In practice, that means messages can stay in the log for longer than their retention limits.
Also as you said, Kafka operate at the log segment level. For time retention, only once the latest message in a segment gets older than the limit, this segment becomes eligible for deletion. And that does not apply to the active segment. So retention can't be used to provide per message time to live.
I don't know about your use case but maybe have a look at the offsetsForTimes() and seek() APIs in the consumer. These allow to select what the consumer will read based on time.
Finally, if you really need strong per message TTL, maybe Kafka is not the best tool.
From official Kafka documentation https://kafka.apache.org/documentation/#gettingStarted there are time and size retention parameters. Is there a way to configure Kafka to always keep last message per topic regardless how long it would be?
Currently I am thinking to republish it at the end of expiration period, that does not look like good idea.
See the section of log compaction and having a topic setting of cleanup.policy=compact will keep messages retained indefinitely, but only those with unique keys.

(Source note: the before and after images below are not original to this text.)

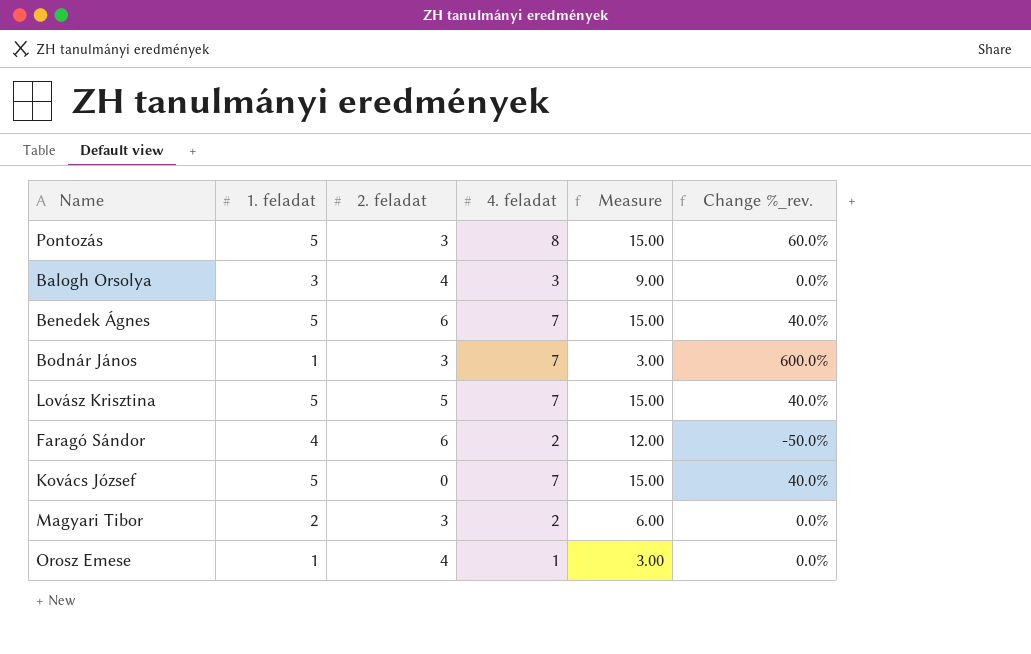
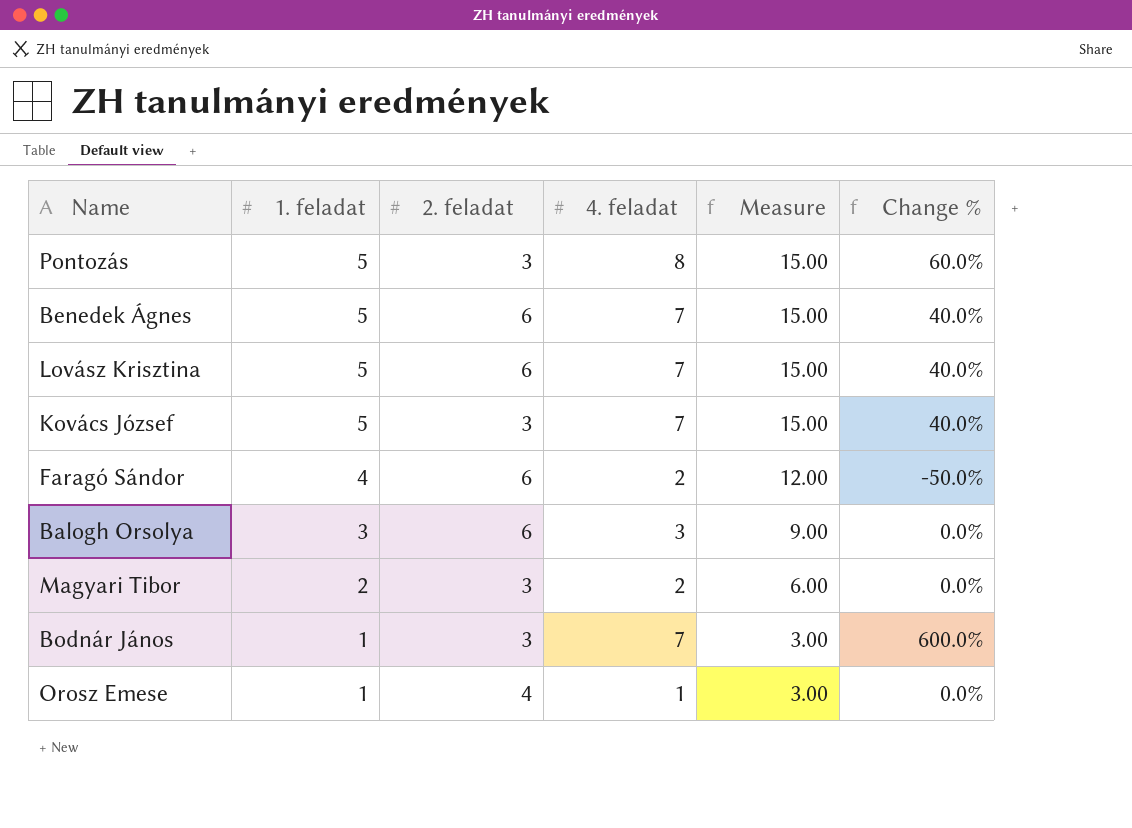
row order: none -> 1. feladat descending
column name: Change %_rev. -> Change %
Lovász Krisztina | 2. feladat: 5 -> 6
Kovács József | 2. feladat: 0 -> 3
Balogh Orsolya | 2. feladat: 4 -> 6

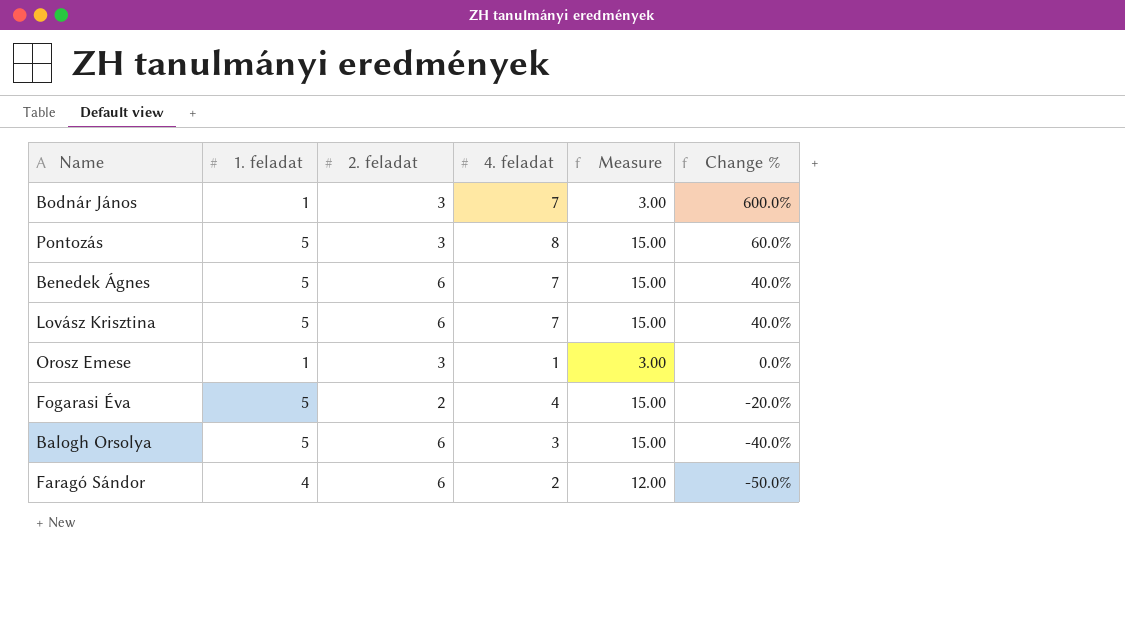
row order: 1. feladat descending -> Change % descending
row Kovács József: 5 | 3 | 7 | 15.00 | 40.0% -> none
row Magyari Tibor: 2 | 3 | 2 | 6.00 | 0.0% -> none
Orosz Emese | 2. feladat: 4 -> 3
row Fogarasi Éva: none -> 5 | 2 | 4 | 15.00 | -20.0%
Balogh Orsolya | 1. feladat: 3 -> 5
Balogh Orsolya | Measure: 9.00 -> 15.00
Balogh Orsolya | Change %: 0.0% -> -40.0%

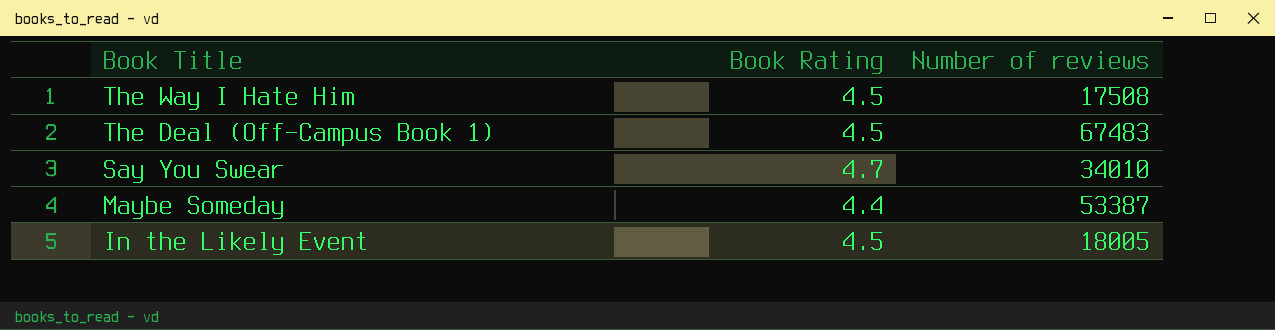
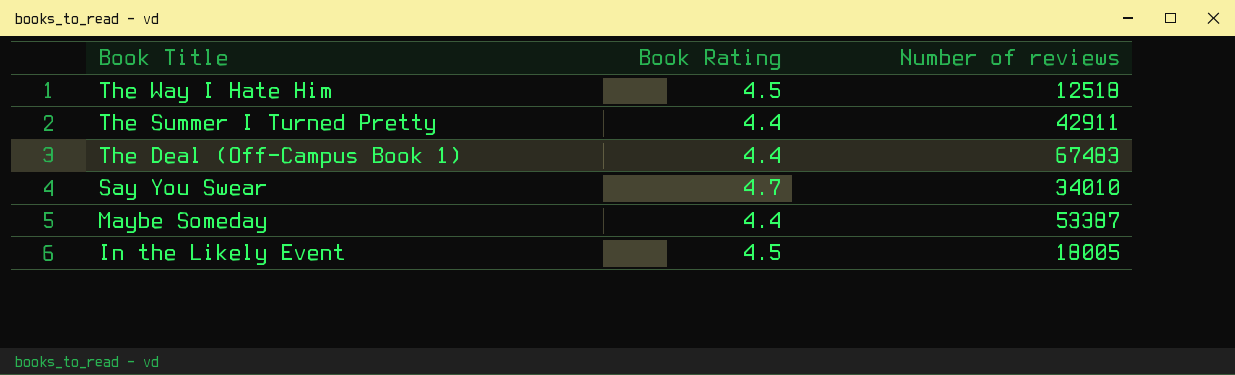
The Way I Hate Him | Number of reviews: 17508 -> 12518
row The Summer I Turned Pretty: none -> 4.4 | 42911
The Deal (Off-Campus Book 1) | Book Rating: 4.5 -> 4.4

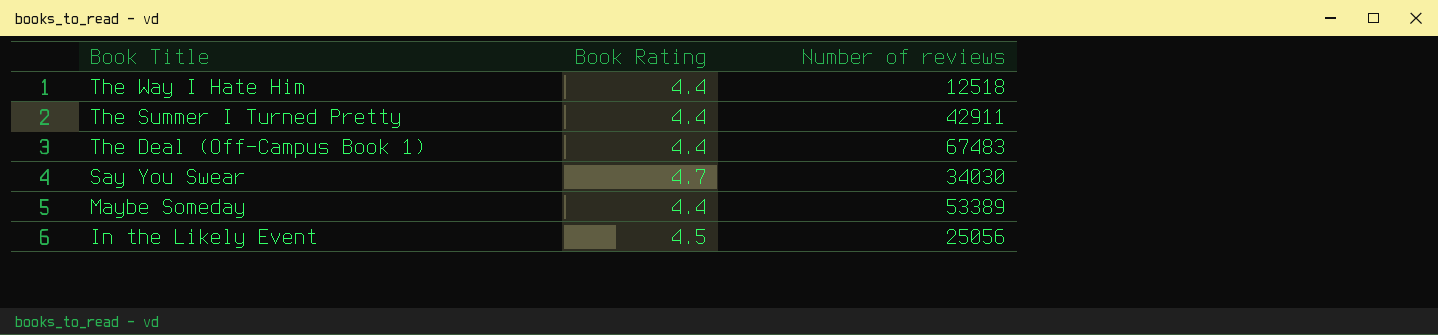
The Way I Hate Him | Book Rating: 4.5 -> 4.4
Say You Swear | Number of reviews: 34010 -> 34030
Maybe Someday | Number of reviews: 53387 -> 53389
In the Likely Event | Number of reviews: 18005 -> 25056

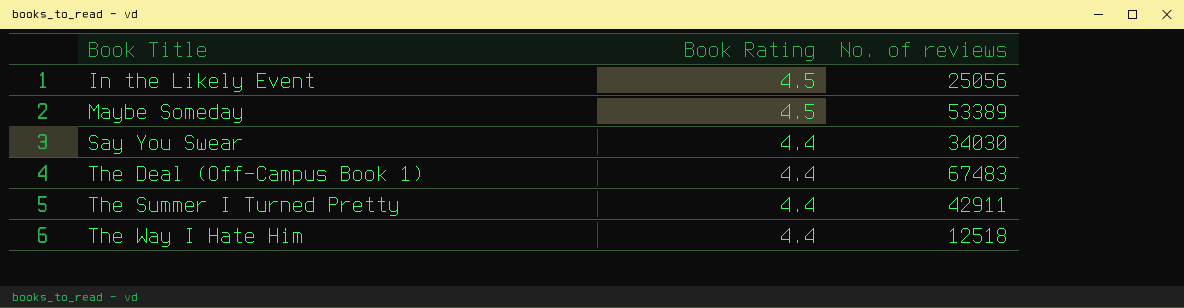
row order: Book Title descending -> Book Title ascending
column name: Number of reviews -> No. of reviews
Maybe Someday | Book Rating: 4.4 -> 4.5
Say You Swear | Book Rating: 4.7 -> 4.4

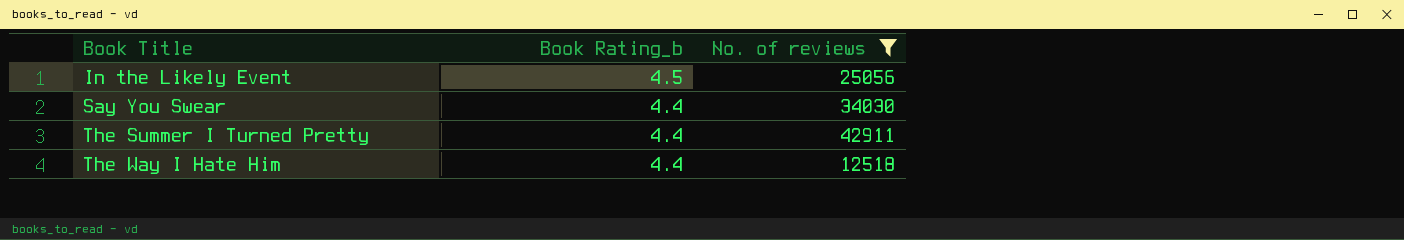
filter: none -> No. of reviews <= 42911
column name: Book Rating -> Book Rating_b

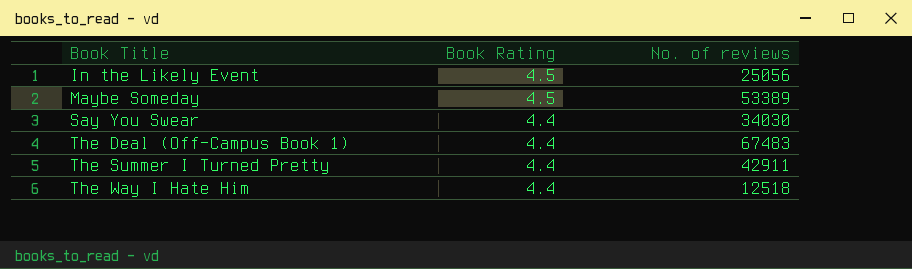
filter: No. of reviews <= 42911 -> none
column name: Book Rating_b -> Book Rating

Note that all messages will be retained within an open "segment", which defaults to 1GB worth of data, while any closed, old segments will have uniquely keyed events. You can tune the segment size and "dirty ratio" of a topic to make the LogCleaner more aggressive, but this comes at a performance cost.
I set server.properties'
log.retention.minutes=8
to clean data under kafka-logs/ every 8 minutes automatically ,
is it possible let the cleaner only clean up the data which have been consumed
,data not consumed by consumer will retain ?
Thanks !
No. Kafka messages are appended to log files which roll over every x hours or when they reach a certain size (depending on configuration). Once rolled over, those files are immutable (you cannot delete individual records). Log files are cleaned up when the last write access to a file exceeds the retention time.
In other words: the retention time is the time a message is kept at least. It is possible for a message with retention time of minutes to last for weeks (depending on other configuration settings).
The concept of "consumer offsets" is the mechanism Kafka uses to avoid reconsumption of messags. Kafka 0.11 also will contain exactly-once capabilities.